Neste ano que começa seja mais intolerante para ser mais humano

Por Por ADRIANA TANESE NOGUEIRA

Intolerância: nem sempre é ruim.

Em medicina a intolerância corresponde a um tipo de alergia a alguma coisa, geralmente um alimento. Tida como termo "feio", a intolerância foi criticada e combatida nas últimas décadas pois ela se manifestou sempre como uma atitude rígida contra uma opinião alheia, uma crença, um hábito, uma escolha. Conhecemos, portanto, a intolerância como uma reação repressora contra o que infringe um sistema de crenças tido como correto.

Os que querem ser de vanguarda, de mente aberta e progressistas, promoveram e lutaram pela tolerância. Luta esta que está longe de ter chegado ao seu fim. Ainda precisamos aprender a tolerar muita coisa: as religiões dos outros, seus costumes e cultura, sua forma de viver, suas decisões. Falta-nos aprender a conviver com o diferente, acolher outros pontos de vista e modos de estar no mundo.

Mas tolerância e intolerância não são bons ou ruins em sua essência. Perguntemo-nos: será que devemos tolerar tudo? Não será a tolerância uma atitude que virou um lugar comum para fechar um olho para o sem lei, sem moral, sem ética, sem valores, sem sentido? Em nome da tolerância, hoje, aceitamos comportamentos inaceitáveis, situações prejudiciais. A tolerância virou uma desculpa para não tomar partido, não se posicionar contra o que não deveria existir. A tolerância como máscara para a hipocrisia de quem simplesmente não se importa ou tem medo, ou é conivente.

Quando permitimos que ocorram situações que ofendem os direitos humanos, a dignidade de uma pessoa, quando fechamos um olho para o que é escancaradamente errado, quando viramos a cara para o que jamais queríamos que acontecesse conosco, não estamos. sendo tolerantes. Estamos sendo inermes. Clamar tolerância nessa hora é fingimento.

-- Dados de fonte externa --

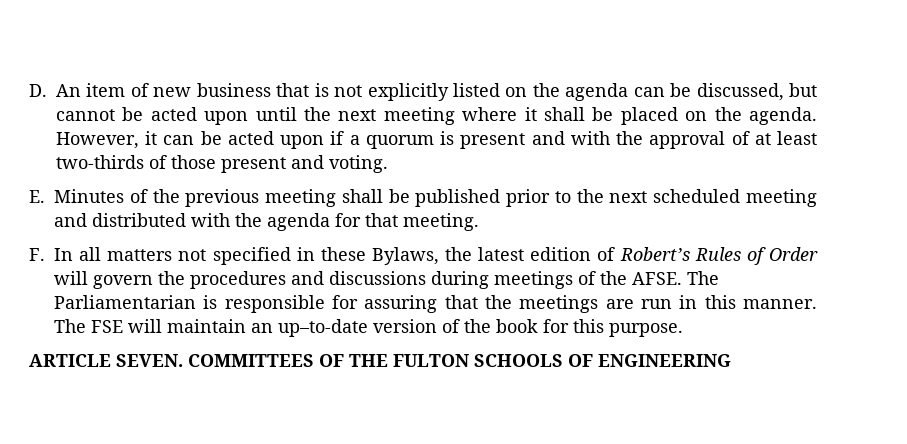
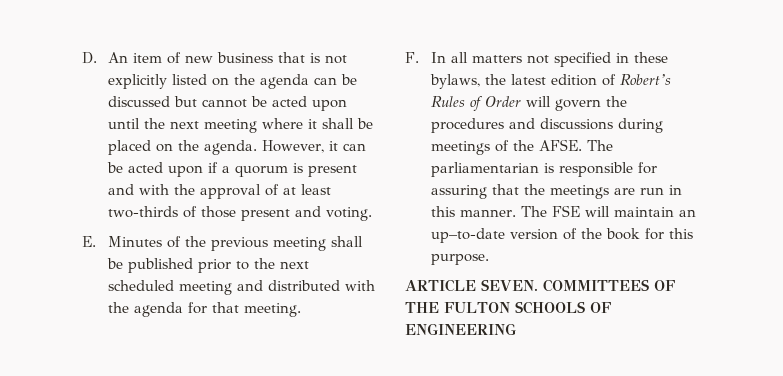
- D. An item of new business that is not explicitly listed on the agenda can be discussed, but cannot be acted upon until the next meeting where it shall be placed on the agenda.
+ D. An item of new business that is not explicitly listed on the agenda can be discussed but cannot be acted upon until the next meeting where it shall be placed on the agenda.
- F. In all matters not specified in these Bylaws, the latest edition of Robert’s Rules of Order will govern the procedures and discussions during meetings of the AFSE.
+ F. In all matters not specified in these bylaws, the latest edition of Robert’s Rules of Order will govern the procedures and discussions during meetings of the AFSE.
- The Parliamentarian is responsible for assuring that the meetings are run in this manner.
+ The parliamentarian is responsible for assuring that the meetings are run in this manner.

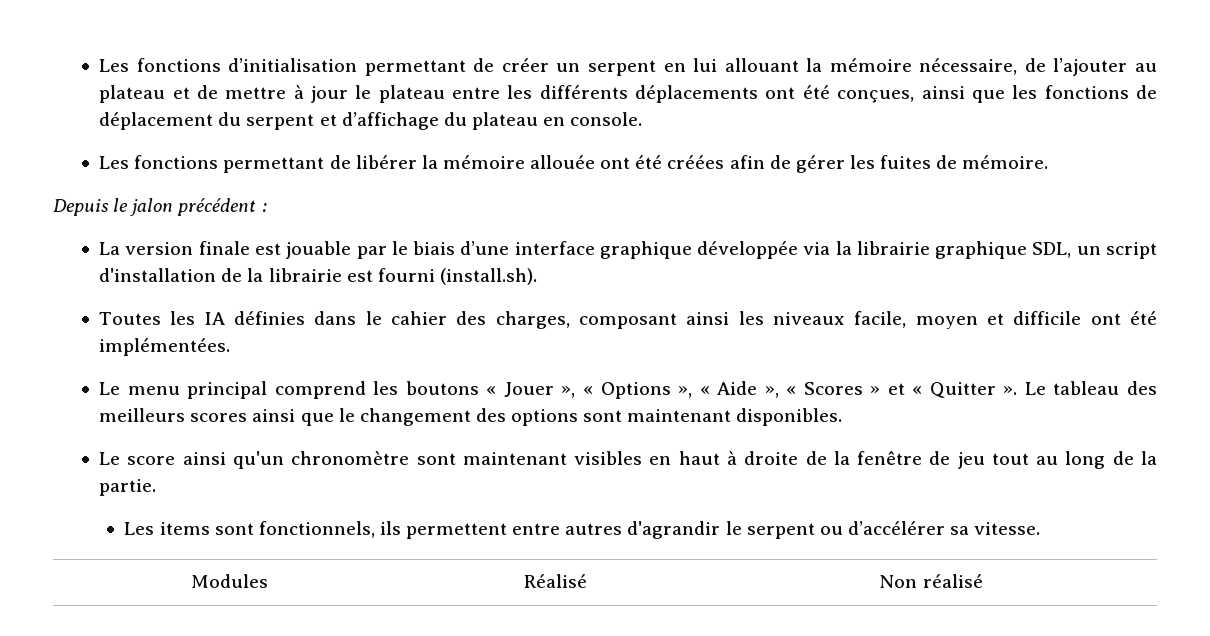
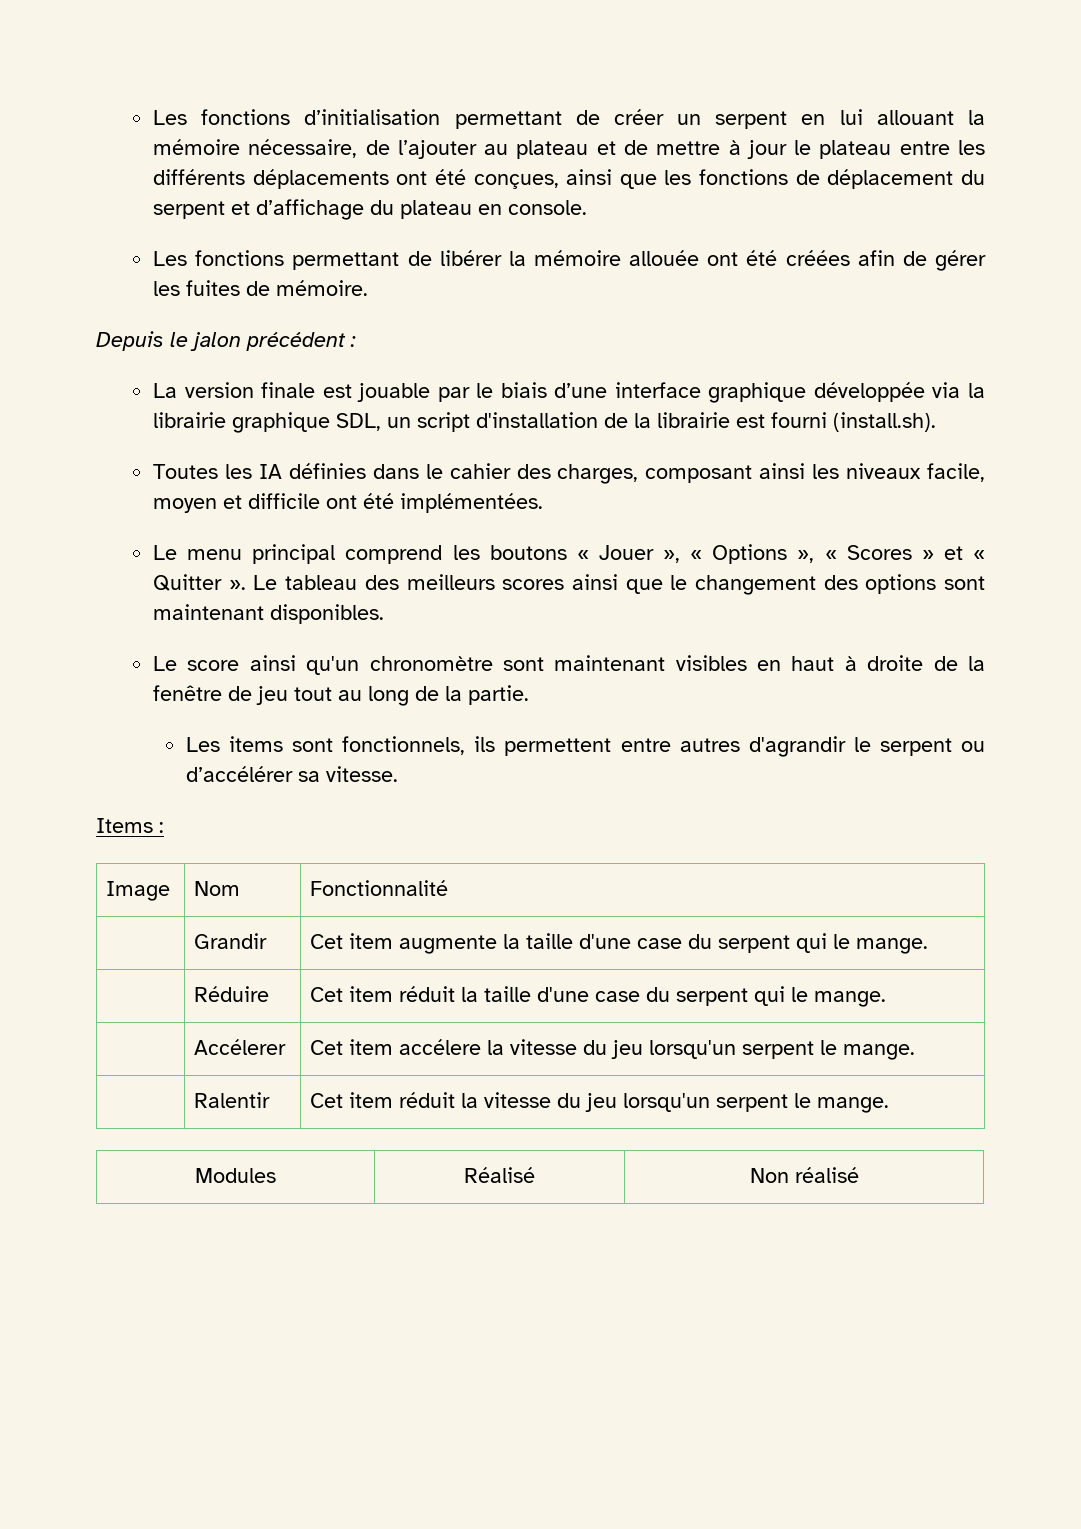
- Le menu principal comprend les boutons « Jouer », « Options », « Aide », « Scores » et « Quitter ».
+ Le menu principal comprend les boutons « Jouer », « Options », « Scores » et « Quitter ».
+ Items :
+ Image | Nom | Fonctionnalité
+ | Grandir | Cet item augmente la taille d'une case du serpent qui le mange.
+ | Réduire | Cet item réduit la taille d'une case du serpent qui le mange.
+ | Accélerer | Cet item accélere la vitesse du jeu lorsqu'un serpent le mange.
+ | Ralentir | Cet item réduit la vitesse du jeu lorsqu'un serpent le mange.

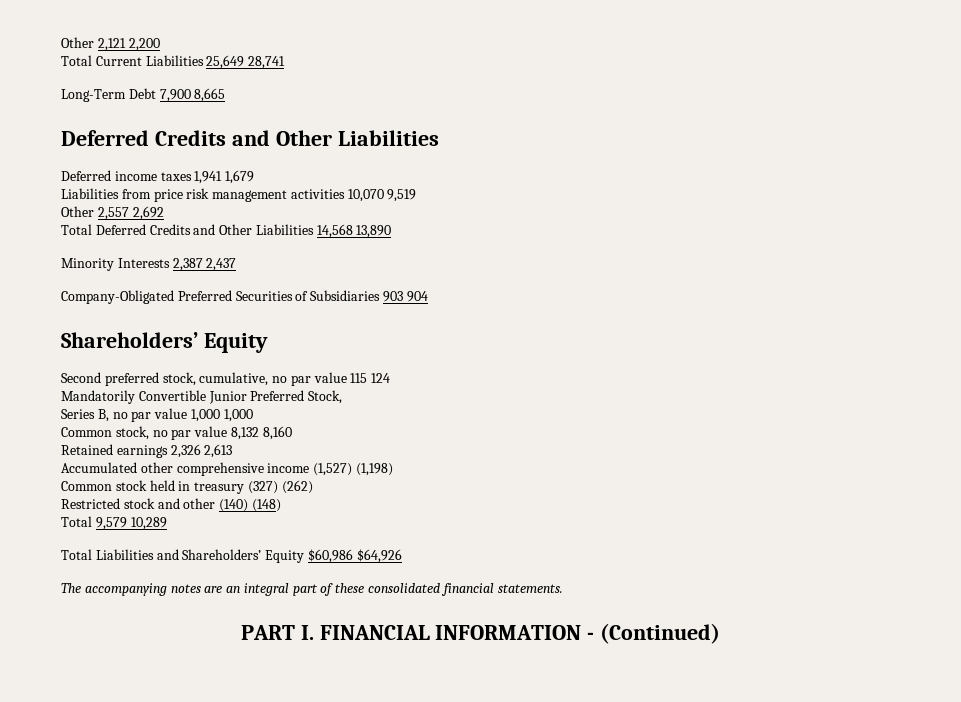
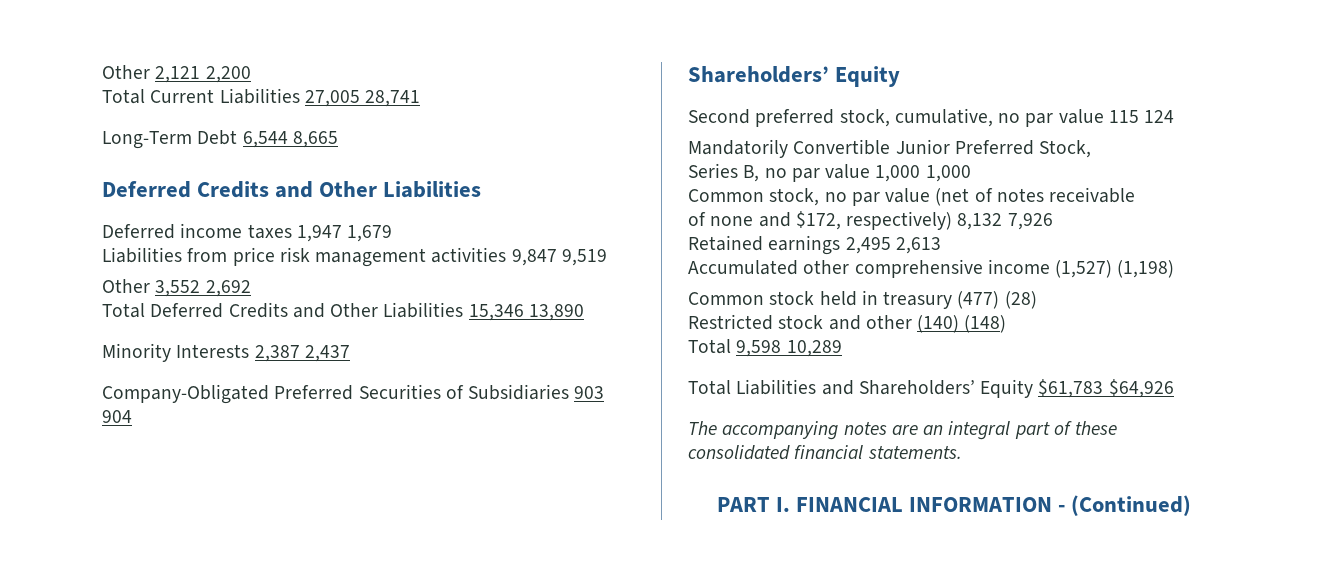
- Total Current Liabilities 25,649 28,741
+ Total Current Liabilities 27,005 28,741
- Long-Term Debt 7,900 8,665
+ Long-Term Debt 6,544 8,665
- Deferred income taxes 1,941 1,679
+ Deferred income taxes 1,947 1,679
- Liabilities from price risk management activities 10,070 9,519
+ Liabilities from price risk management activities 9,847 9,519
- Other 2,557 2,692
+ Other 3,552 2,692
- Total Deferred Credits and Other Liabilities 14,568 13,890
+ Total Deferred Credits and Other Liabilities 15,346 13,890
- Common stock, no par value 8,132 8,160
+ Common stock, no par value (net of notes receivable
+ of none and $172, respectively) 8,132 7,926
- Retained earnings 2,326 2,613
+ Retained earnings 2,495 2,613
- Common stock held in treasury (327) (262)
+ Common stock held in treasury (477) (28)
- Total 9,579 10,289
+ Total 9,598 10,289
- Total Liabilities and Shareholders’ Equity $60,986 $64,926
+ Total Liabilities and Shareholders’ Equity $61,783 $64,926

A civilização de uma sociedade se mede também pelo seu grau de intolerância. A civilidade inclui uma verdadeira alergia a certos comportamentos, a certas realidades sociais e individuais. Assim com um paladar que foi bem cuidado e experimentou só comida de qualidade tem intolerância para com alimentos de baixa qualidade nutricional e tóxicos, da mesma forma deveríamos, como sociedade, desenvolver intolerância diante da promoção da violência, diante do abuso verbal, físico, emocional, psicológico. Haveríamos de ter peremptoriamente intolerantes diante do comportamento desrespeitoso dos que nos rodeiam. Consequentemente deveríamos nos posicionar não para "eliminar o outro" o que nos coloca na mesma posição contra a qual somos intolerantes, mas no sentido de encontrar formas de transformar essa realidade.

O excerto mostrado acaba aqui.